[intermediate/advanced] Deep Learning for 3D Vision
Our physical environment is three-dimensional (3D) and we move around in 3D every day. Low-cost consumer depth cameras (e.g., Microsoft Kinect v2, Intel Realsense, Orbbec Astra) have enabled a number of real-time applications due to their high acquisition frame-rate. On the other hand, depth from RGB images (including depth from stereo) has been the focus of attention for a number of years, due to its strong connection to the human binocular system. With advances in deep learning, a number of approaches to estimate depth from RGB images (including stereo vision) have recently emerged. This course will cover the use of deep learning for 1/ the estimation of depth from stereo vision; and 2/ the processing of the depth images for a number of 3D Vision applications including 3D scene classification, 3D object detection, and tracking, 3D segmentation.

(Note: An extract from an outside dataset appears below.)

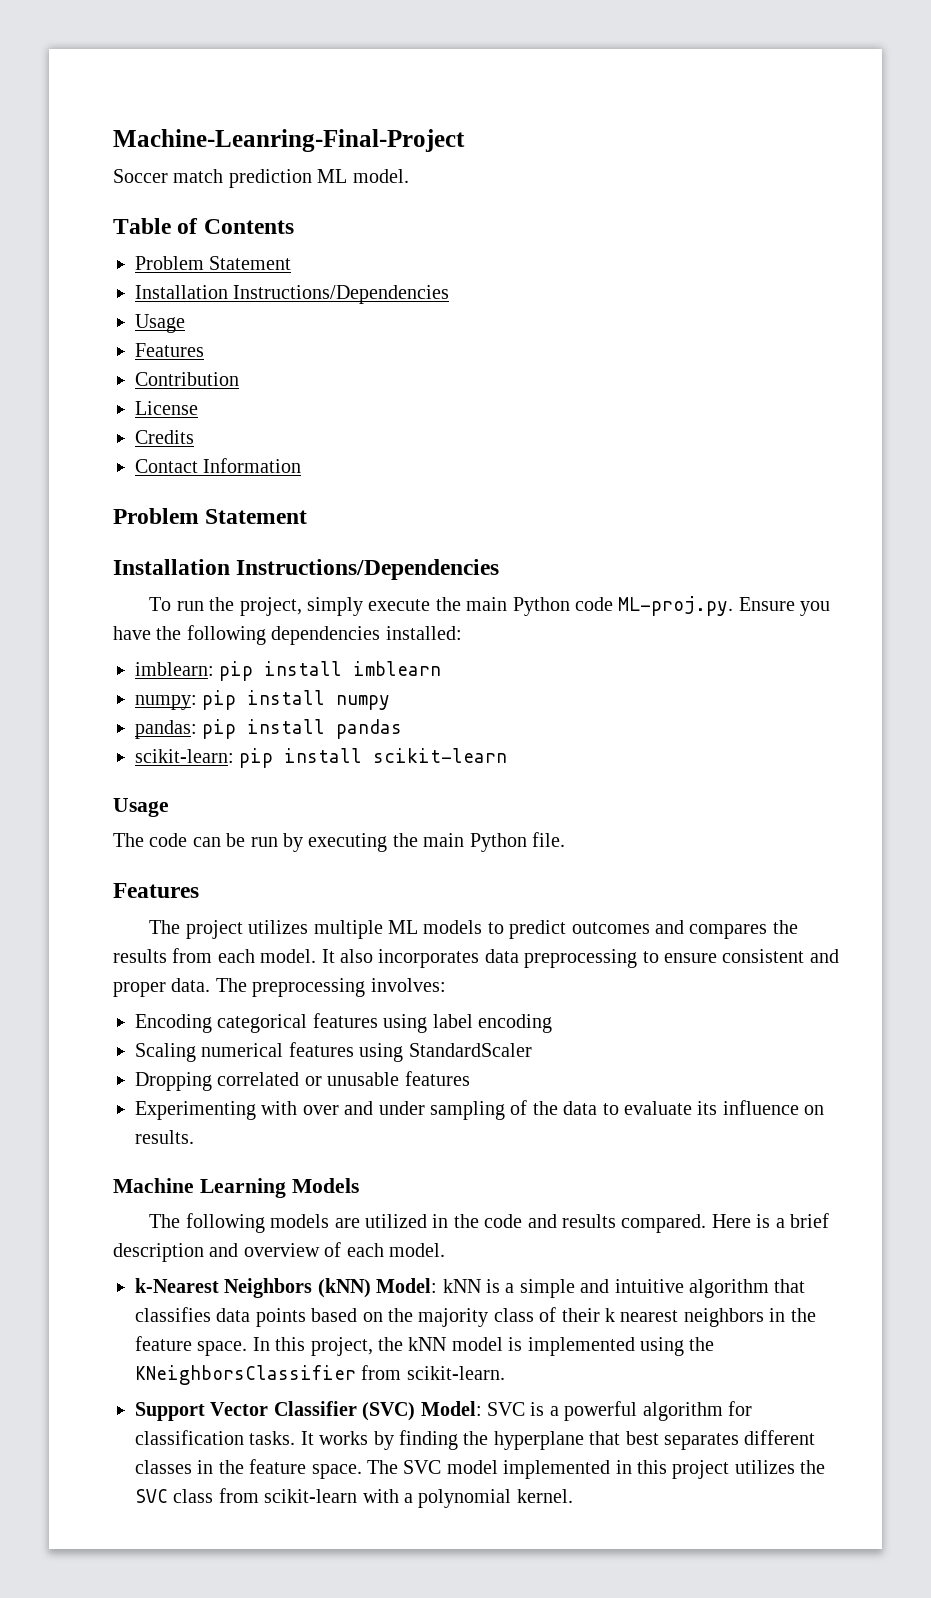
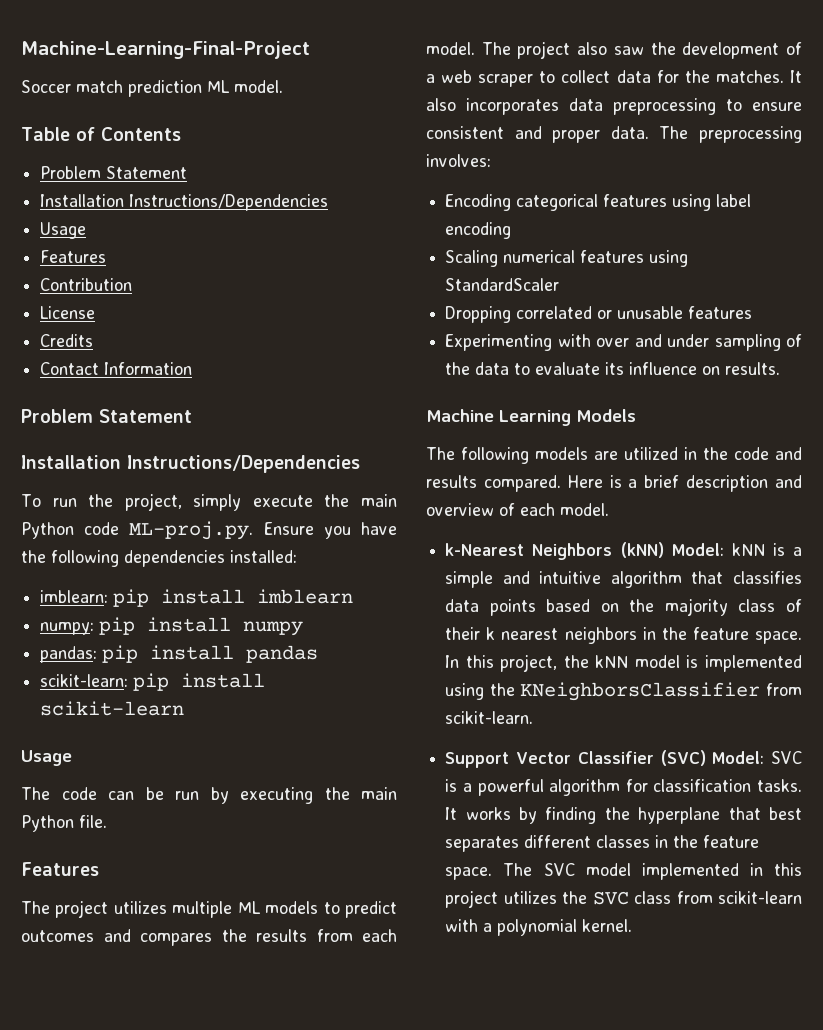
- Machine-Leanring-Final-Project
+ Machine-Learning-Final-Project
+ The project also saw the development of a web scraper to collect data for the matches.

The first part of the course will focus on stereo-based depth estimation using deep learning, and the second part will focus on the use of deep learning on point clouds and to cover the unique challenges faced by the processing of point clouds with deep neural networks. I will focus on three major tasks: 3D shape classification, 3D object detection and tracking, and 3D point cloud segmentation.
 Y. Guo, M. Bennamoun, F. Sohel, M. Lu and J. Wan, ‘3D Object Recognition in Cluttered Scenes with Local Surface Features: A Survey’, IEEE Transactions on Pattern Analysis and Machine Intelligence (IEEE PAMI), Vol. 36, Issue 11, Nov 2014.
 H. Laga, L. V. Jospin, F. Boussaid and M. Bennamoun, “A Survey on Deep Learning Techniques for Stereo-based Depth Estimation,” in IEEE Transactions on Pattern Analysis and Machine Intelligence, doi: 10.1109/TPAMI.2020.3032602.
 Y. Guo, H. Wang, Q. Hu, H. Liu, L. Liu and M. Bennamoun, “Deep Learning for 3D Point Clouds: A Survey,” in IEEE Transactions on Pattern Analysis and Machine Intelligence, doi: 10.1109/TPAMI.2020.3005434.
 S.H. Khan, H. Rahmani, S.A.A. Khan and M. Bennamoun, ‘A Guide to Convolutional Neural Networks for Computer Vision’, Morgan & Claypool Publishers, February 2018. Available on Amazon.
 H. Tabia, H. Laga, Y. Guo, R. Fisher and M. Bennamoun, ‘3D Shape Analysis – Fundamentals, Theory and Applications’, John Wiley, January 2019. Available on Amazon.
 M. Bennamoun, Y. Guo, F. Tombari, K. Youcef-Toumi, and K. Nishino, ‘RGB-D Vision: Methods and Applications’, special issue, IEEE Transactions on Pattern Analysis and Machine Intelligence, October 2020.
Basic knowledge of Deep Learning applied to computer vision and 3D pointclouds.
Mohammed Bennamoun is Winthrop Professor in the Department of Computer Science and Software Engineering at The University of Western Australia (UWA). He is a researcher in Computer Vision, Machine/Deep Learning, Robotics, and Signal/Speech processing. He has published 4 books (available on Amazon), 1 edited book, 1 Encyclopedia article, 14 book chapters, 150+ journal papers, 260+ conference publications, 16 invited & keynote publications. His h-index is 61 and his number of citations is 16,000+ (Google Scholar). He was awarded 70+ competitive research grants, from the Australian Research Council, and numerous other Government, UWA and industry Research Grants. He successfully supervised 28+ PhD students to completion. He won the Best Supervisor of the Year Award at QUT (1998), and received award for research supervision at UWA (2008 & 2016) and Vice-Chancellor Award for mentorship (2016). He delivered conference tutorials at major conferences, including: IEEE Computer Vision and Pattern Recognition (CVPR 2016), Interspeech 2014, IEEE International Conference on Acoustics Speech and Signal Processing (ICASSP) and European Conference on Computer Vision (ECCV). He was also invited to give a Tutorial at an International Summer School on Deep Learning (DeepLearn 2017).